Thanks for all your responses. Does any one have recommendation for an honest pet control service in Metro Atlanta?

-skm


----------



## Steve2444 (Sep 28, 2020)

smakim said:


> Thanks for all your responses. Does any one have recommendation for an honest pet control service in Metro Atlanta?
> 
> -skm


I can't comment near your area, I'm in Tn and I use Arrow pest control, I like them.

Arrow is also in Atlanta. I have no idea how that local office is.

I used to have Cooks, I don't recommend them at all.


----------



## MTN REMODEL LLC (Sep 11, 2010)

*Pay attention to DOOMS "Beware that some termite companies are charlatans who try to take as much money as possible for as little as possible. Get more than one opinion/estimate.*

One that proposes using exterior bait stations that require maintence ongoing costs , I find very questionable .... maybe it's good in certain applications/local.

Check around investigating that "crap"..... yes it could be termites I guess... but I'm not sure it looks like termite tunnels or frass. I thought I had termites possibly in Colorado.... but it turned out to be some carpenter type ant...easily exterminated with some spray bait that kills the nest and never any problem again.

Check with neighbors as to the type of termite you might have.....in your area....several/many varities and often treated differntly.


----------



## Nik333 (Mar 1, 2015)

What Are Those Mud Tubes on My Wall? - Colonial Pest Control


When I was trimming shrubs around the outside of my house, I found these strange mud tubes on the siding. Do you have any idea what made them? J. J., Stowe, MA Mud tubes on an outside wall could be the nest of a mud dauber wasp or they could be travel tubes used by




www.colonialpest.com


----------



## smakim (6 mo ago)

Nik333 said:


> What Are Those Mud Tubes on My Wall? - Colonial Pest Control
> 
> 
> When I was trimming shrubs around the outside of my house, I found these strange mud tubes on the siding. Do you have any idea what made them? J. J., Stowe, MA Mud tubes on an outside wall could be the nest of a mud dauber wasp or they could be travel tubes used by
> ...


Thanks for the link, Just wanted to clarify that we see the damage inside the home. I tried to look for any mud tubes outside of the wall and didn't see any. I tried to look for some picture of a mess that carpenter ants leave but not getting any clear results in google images. 

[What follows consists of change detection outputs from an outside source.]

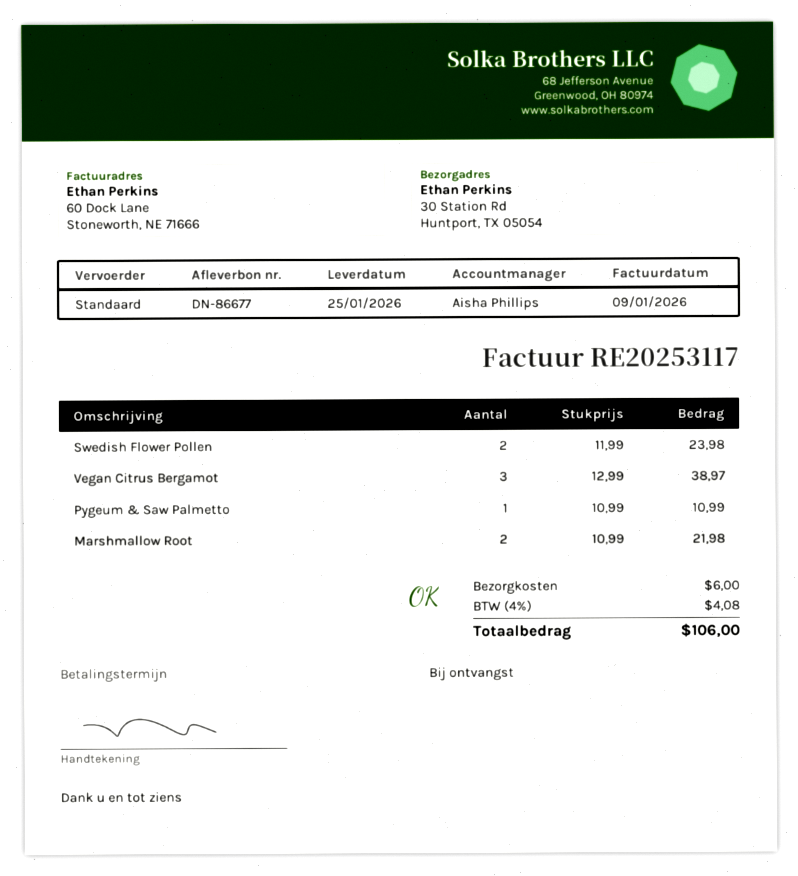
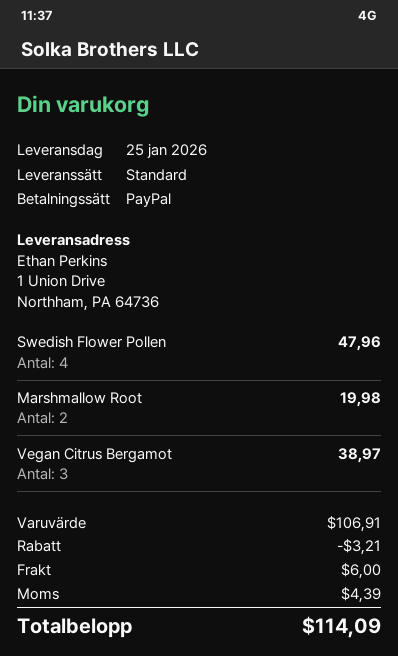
ship to: 30 Station Rd, Huntport, TX 05054 -> 1 Union Drive, Northham, PA 64736
Swedish Flower Pollen: 2 for 23.98 -> 4 for 47.96
Pygeum & Saw Palmetto: 1 for 10.99 -> none
Marshmallow Root: 2 for 21.98 -> 2 for 19.98
discount: none -> 3.21
tax: 4.08 -> 4.39
total: 106.00 -> 114.09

There was an ant problem in a room above the room in the picture and the ants were coming in and out of the window in the upstairs room exactly above the window in the picture. Used some baits to kill the ants in the upstairs room and haven't seen any there.

-skm


----------



## Steve2444 (Sep 28, 2020)

smakim said:


> Thanks for the link, Just wanted to clarify that we see the damage inside the home. I tried to look for any mud tubes outside of the wall and didn't see any. I tried to look for some picture of a mess that carpenter ants leave but not getting any clear results in google images.
> 
> There was an ant problem in a room above the room in the picture and the ants were coming in and out of the window in the upstairs room exactly above the window in the picture. Used some baits to kill the ants in the upstairs room and haven't seen any there.
> 
> -skm


Strange, ants and termites do not get along, usually ants will win out over termites by sheer numbers.

If you haven't already open one of the tubes, see what's in there, take a pic of it and post it.


----------



## smakim (6 mo ago)

I opened up one side of the tube, didn't see any ants or termites as such but here are the pictures of dust i collected as well as the area. Does it give any clues?


















Thanks for all your help folks!
-skm


----------



## Nik333 (Mar 1, 2015)

Try putting a tube in water. If it's mud, it should pretty much dissolve. If it's frass ( wood termites have chewed), it should stay somewhat woody or fibrous.

Those tubes are very clean & neat.

If you find a pinhole above actual frass, which looks like the wood the termite is eating, you can sometimes see a piece of frass being pushed out of the hole.


----------



## smakim (6 mo ago)

hmm, unfortunately i discarded the tube crumbles in the trash can. I have another tube on other side but not sure if i should leave it for the pest control guy to see.


----------



## Steve2444 (Sep 28, 2020)

Hmmm, well something ate the wood in the sill, carpenter ants only hollow out rotten wood for nests, so unless that sill is wet rotten, I believe it's termites. 
Leave the other tube for the pest control guy to see.


----------